I put this one last since its not really a DSL at all, just a nice API. The lowest level of Factor's compiler generates machine code from the compiler's intermediate form in a CPU-specific way. The CPU backends for x86 and PowerPC use the cpu.x86.assembler and cpu.ppc.assembler vocabularies for this, respectively. The way the assemblers work is that they define a set of words corresponding to CPU instructions. Instruction words takes operands from the stack -- which are objects representing registers, immediate values, and in the case of the x86, addressing modes. They then combine the operands and the instruction into a binary opcode, and add it to a byte vector stored in a dynamically-scoped variable. So instead of calling methods on, and passing around, an 'assembler object' as you would in say, a JIT coded in C++, you wrap the code generation in a call to Factor's make word, and simply invoke instruction words therein. The result looks like assembler source, except it is postfix. Here is an x86 example:
[
EAX ECX ADD
XMM0 XMM1 HEX: ff SHUFPS
AL 7 OR
RAX 15 [+] RDI MOV
] B{ } make .

When evaluated, the above will print out the following;
B{ 1 200 15 198 193 255 131 200 7 72 137 120 15 }

Of course, B{ is the homoiconic syntax for a byte array. Note the way indirect memory operands are constructed; first, we push the register (RAX) then the displacement (here the constant 15, but register displacement is supported by x86 too). Then we call a word [+] which constructs an object representing the addressing mode [RAX+15].

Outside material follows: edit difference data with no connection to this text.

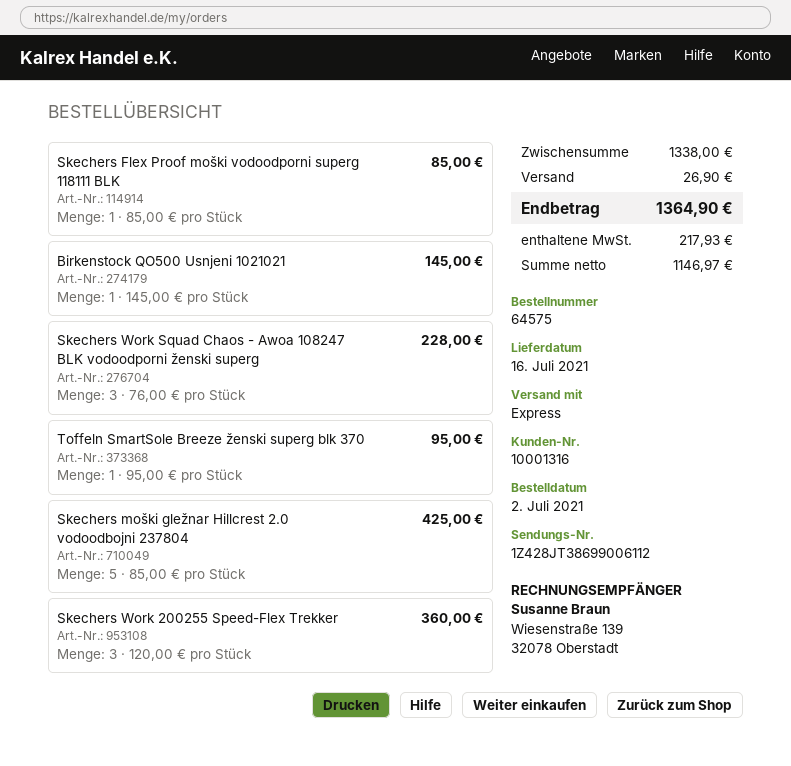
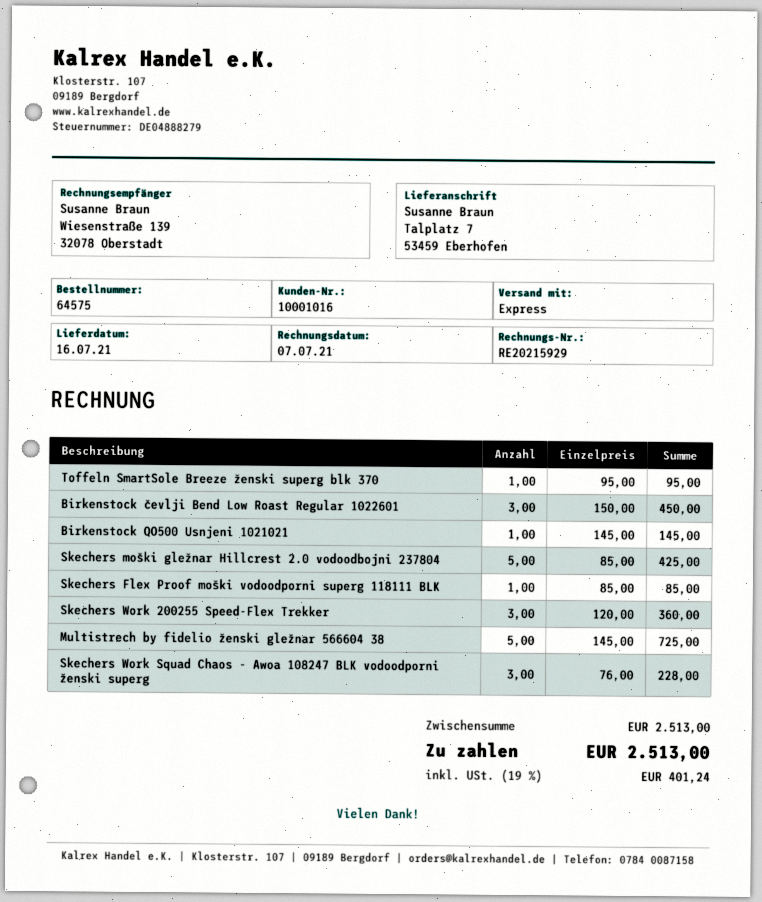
customer number: 10001316 -> 10001016
Birkenstock čevlji Bend Low Roast Regular 1022601: none -> 3 x 150.00 = 450.00
Multistrech by fidelio ženski gležnar 566604 38: none -> 5 x 145.00 = 725.00
subtotal: 1338.00 -> 2513.00
shipping: 26.90 -> none
tax: 217.93 -> 401.24
total: 1364.90 -> 2513.00

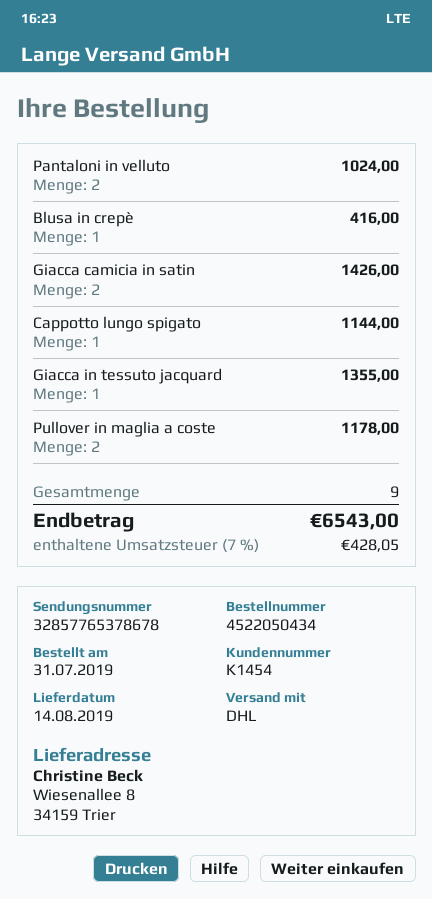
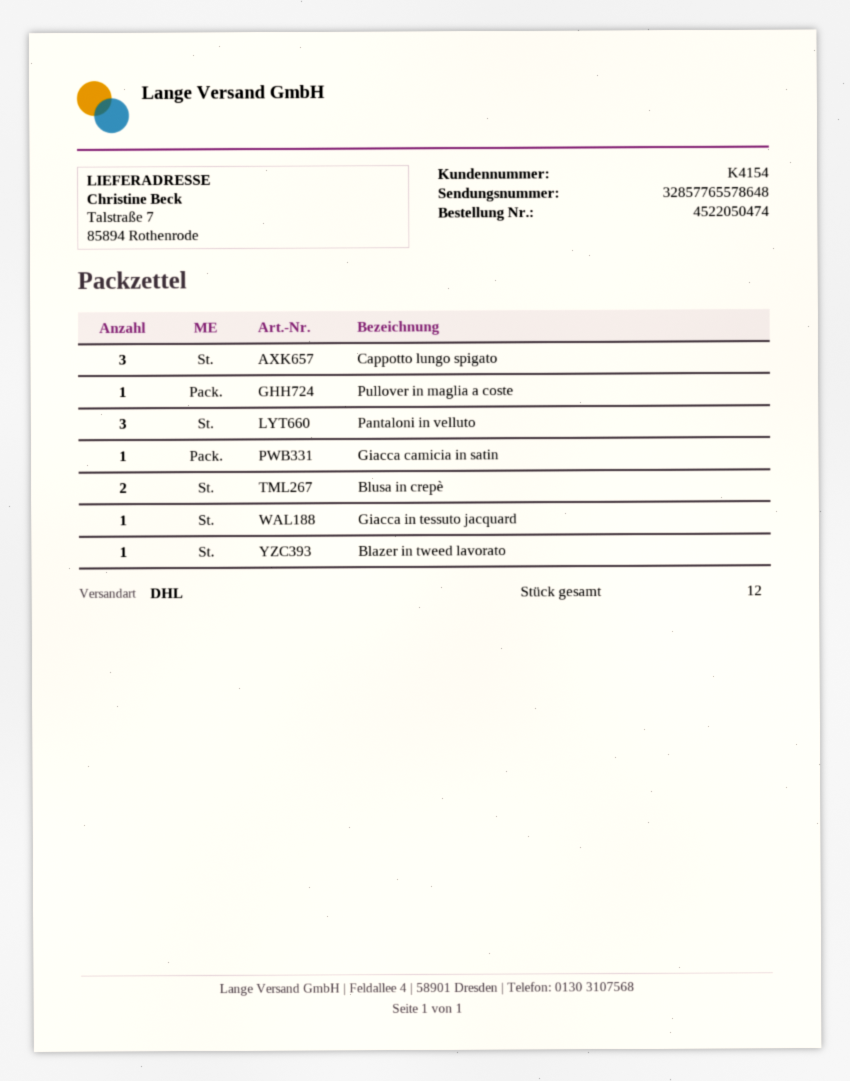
order number: 4522050434 -> 4522050474
customer number: K1454 -> K4154
tracking number: 32857765378678 -> 32857765578648
ship to: Wiesenallee 8, 34159 Trier -> Talstraße 7, 85894 Rothenrode
Pantaloni in velluto: 2 -> 3
Blusa in crepè: 1 -> 2
Giacca camicia in satin: 2 -> 1
Cappotto lungo spigato: 1 -> 3
Pullover in maglia a coste: 2 -> 1
Blazer in tweed lavorato: none -> 1
total quantity: 9 -> 12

The rationale for choosing this somewhat funny syntax for indirect operands (there is also a [] word for memory loads without a displacement), rather than some kind of parser hack that allows one to write [RAX] or [R14+RDI] directly, is that in reality the compiler only rarely deals with hard-coded register assignments. Instead, the register allocator makes decisions a level above, and passes them to the code generator. Here is a typical compiler code generation template from the cpu.x86 vocabulary:
M:: x86 %check-nursery ( label temp1 temp2 -- )
temp1 load-zone-ptr
temp2 temp1 cell [+] MOV
temp2 1024 ADD
temp1 temp1 3 cells [+] MOV
temp2 temp1 CMP
label JLE ;

Here, I'm using the locals vocabulary together with the assembler. The temp1 and temp2 parameters are registers and label is, as its name implies, a label to jump to. This snippet generates machine code that checks whether or not the new object allocation area has enough space; if so, it jumps to the label, otherwise it falls through (code to save live registers and call the GC is generated next). The load-zone-ptr word is like an assembler macro here; it takes a register and generates some more code with it.

The PowerPC assembler is a tad more interesting. Since the x86 instruction set is so complex, with many addressing modes and so on, the x86 assembler is implemented in a rather tedious manner. Obvious duplication is abstracted out. However, there is a lot of case-by-case code for different groups of instructions, with no coherent underlying abstraction allowing the instruction set to be described in a declarative way.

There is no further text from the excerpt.